Edit difference data:
******************************

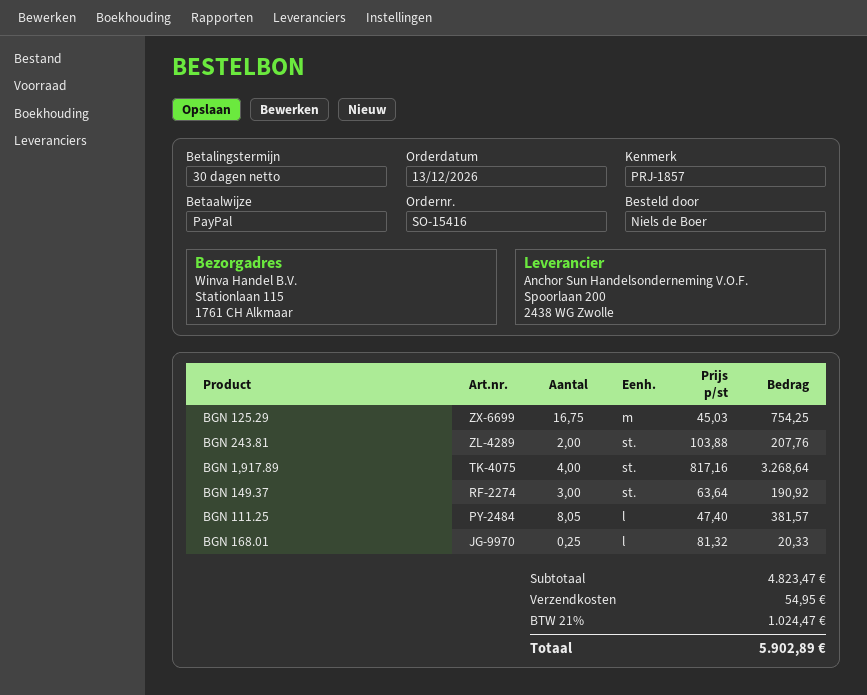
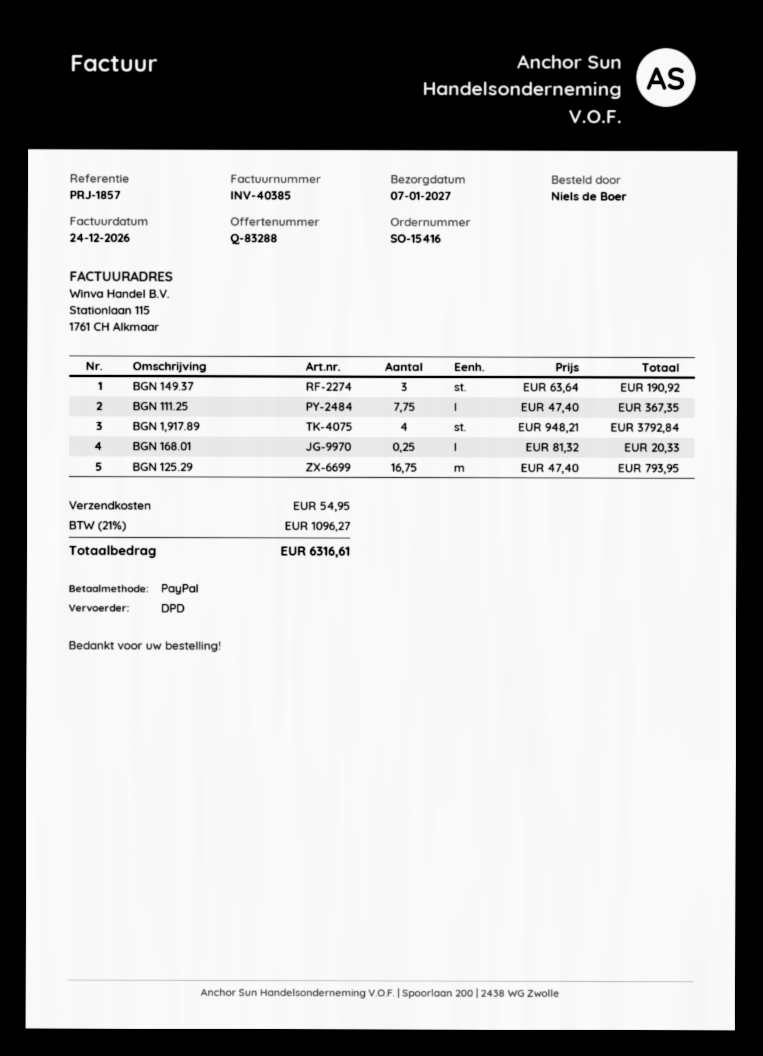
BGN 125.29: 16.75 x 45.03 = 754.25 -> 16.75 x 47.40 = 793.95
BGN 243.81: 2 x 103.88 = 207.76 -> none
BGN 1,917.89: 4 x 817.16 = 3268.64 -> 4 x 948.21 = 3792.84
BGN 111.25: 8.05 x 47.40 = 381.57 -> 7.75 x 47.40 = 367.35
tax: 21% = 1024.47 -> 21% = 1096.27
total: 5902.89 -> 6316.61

******************************

▶ **About this task**
Only the lines from the one with "BGN 111.25: 8.05" through the end of the records above are to be copied, exactly as written.

▶ **Response below**
BGN 111.25: 8.05 x 47.40 = 381.57 -> 7.75 x 47.40 = 367.35
tax: 21% = 1024.47 -> 21% = 1096.27
total: 5902.89 -> 6316.61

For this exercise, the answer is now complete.